| SUPPLIED DATA |
○ ○ ○
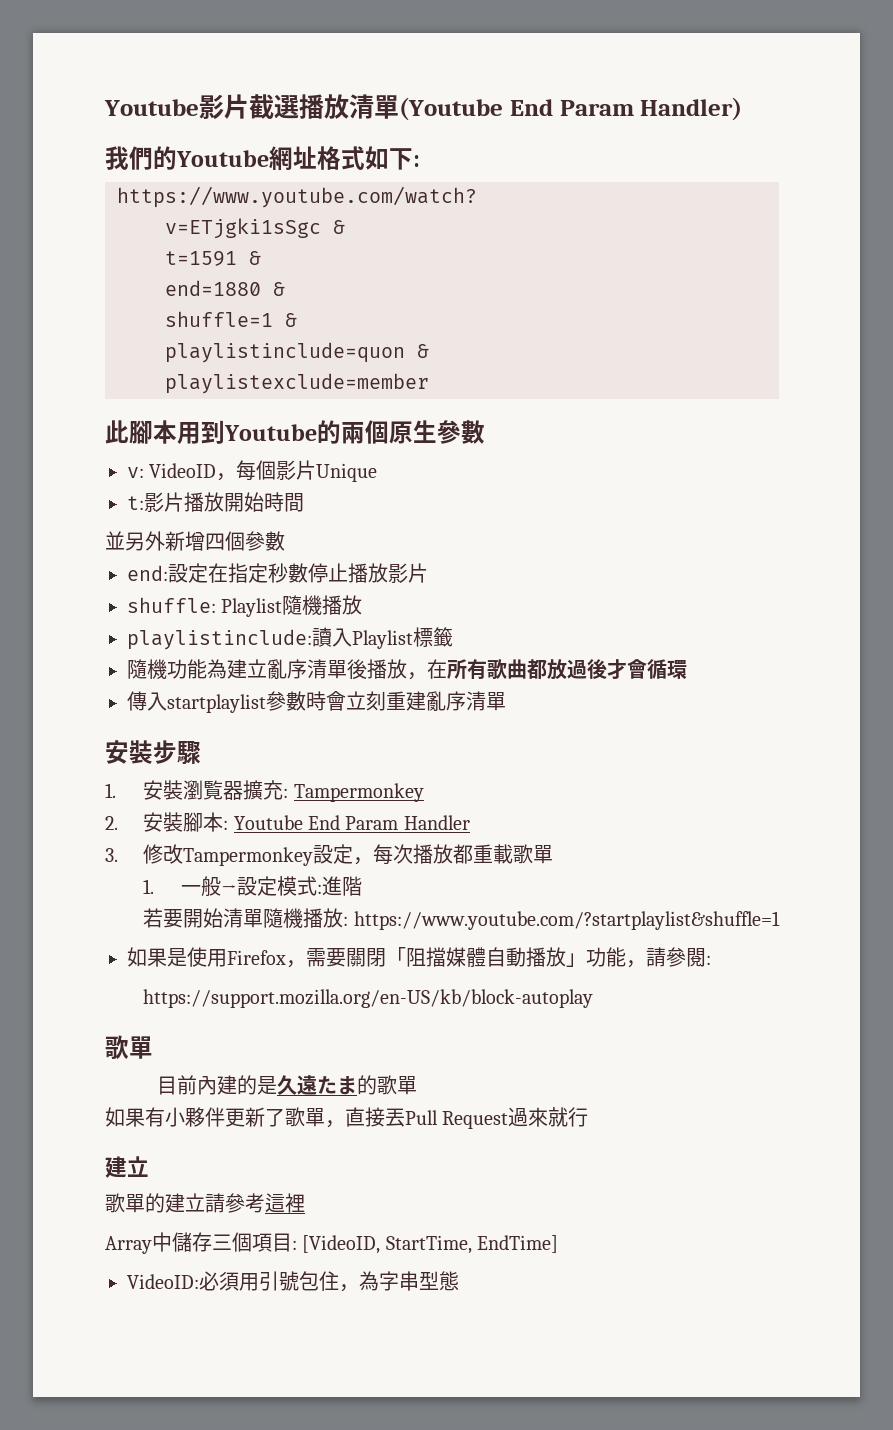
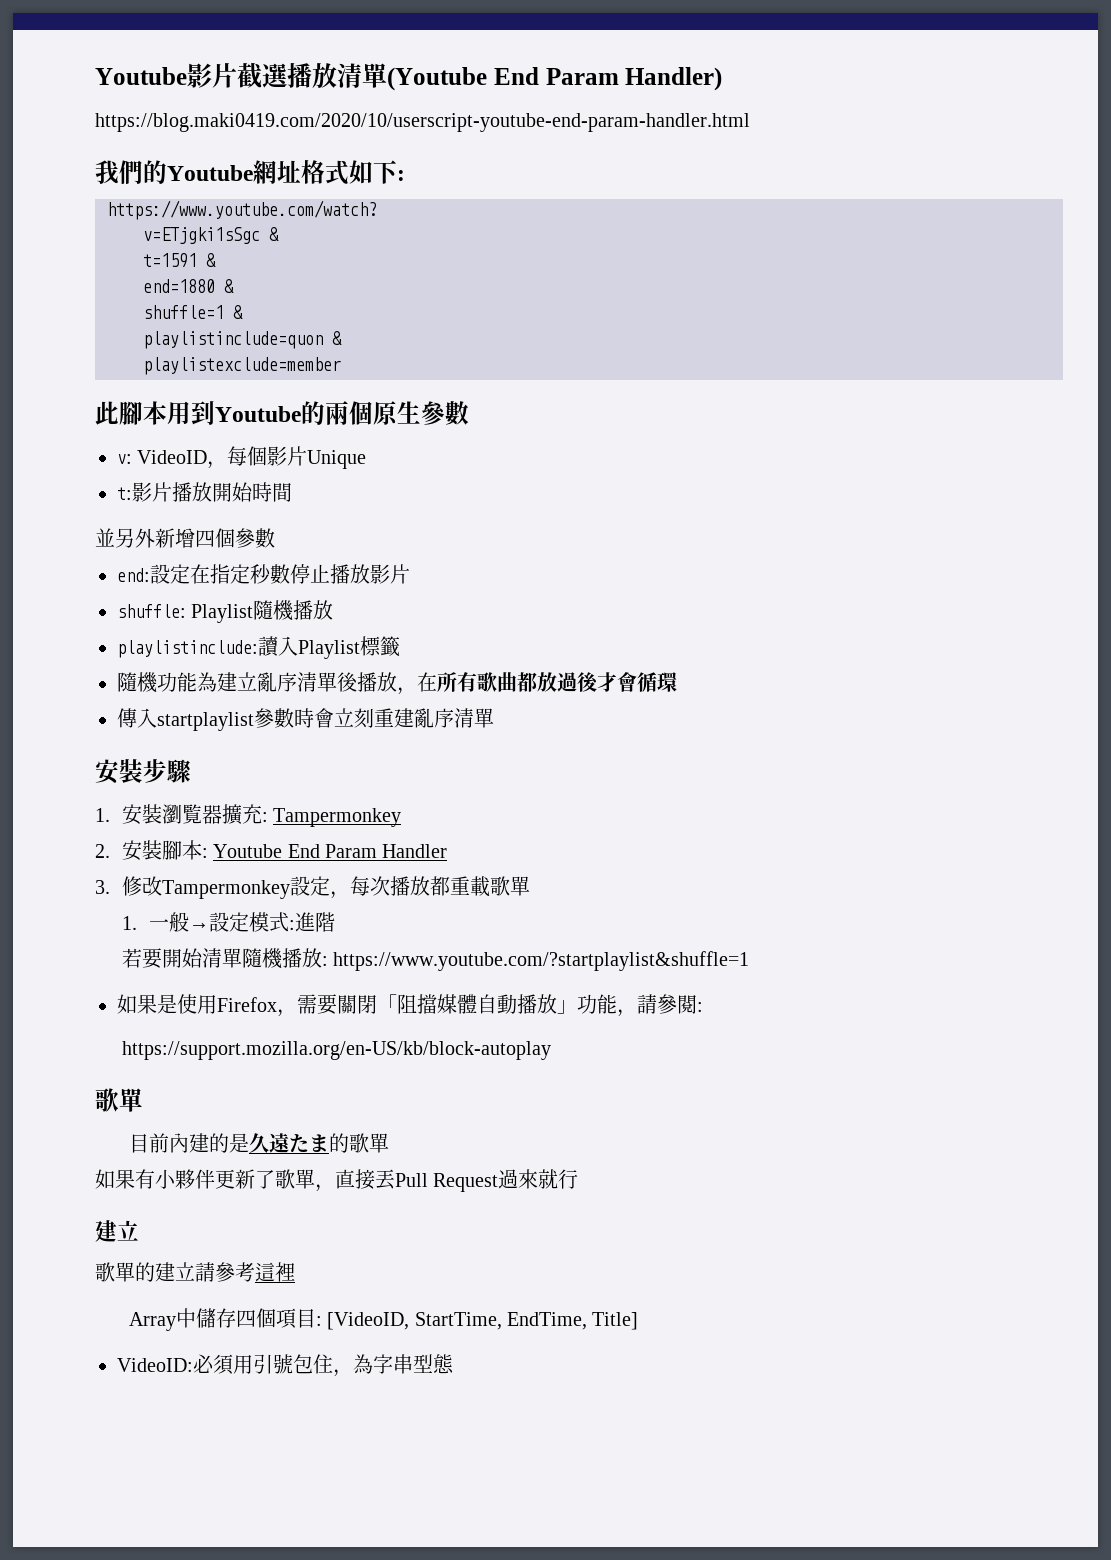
(743, 109) none -> [95,113,750,132] // https://blog.maki0419.com/2020/10/userscript-youtube-end-param-handler.html
[212,1234,232,1250] 三 -> [235,1310,256,1327] 四
[477,1235,559,1253] EndTime] -> [507,1312,639,1330] EndTime, Title]

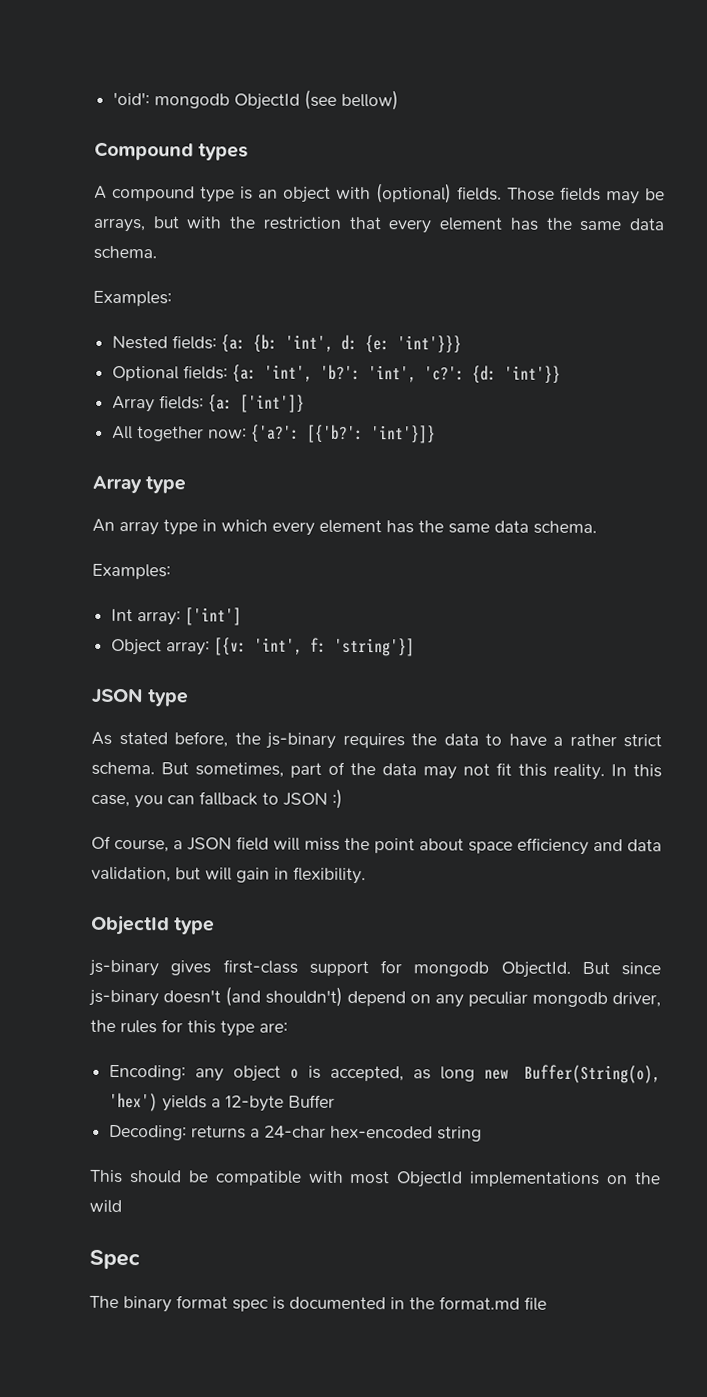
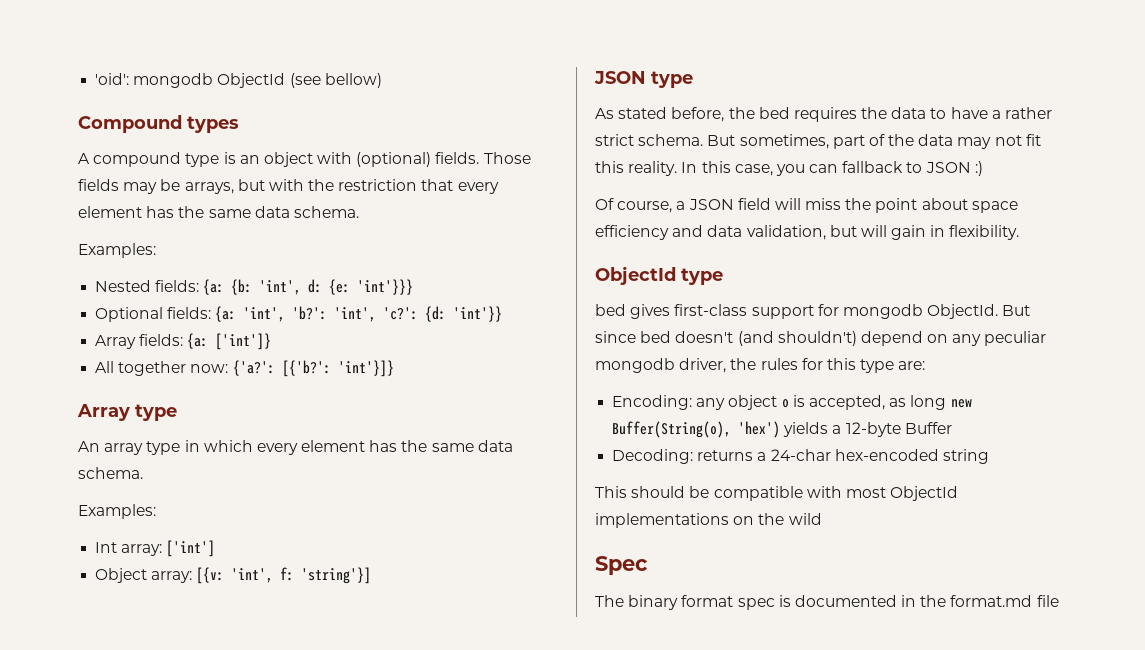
[265,732,336,749] js-binary -> [758,107,790,119] bed
[88,959,159,977] js-binary -> [595,304,626,316] bed
[88,989,159,1007] js-binary -> [640,331,672,343] bed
○ ○ ○
| TASK DESCRIPTION |
Only lines with the word "binary" are needed. Copy them from the preceding records.

| WORKED SOLUTION |
[265,732,336,749] js-binary -> [758,107,790,119] bed
[88,959,159,977] js-binary -> [595,304,626,316] bed
[88,989,159,1007] js-binary -> [640,331,672,343] bed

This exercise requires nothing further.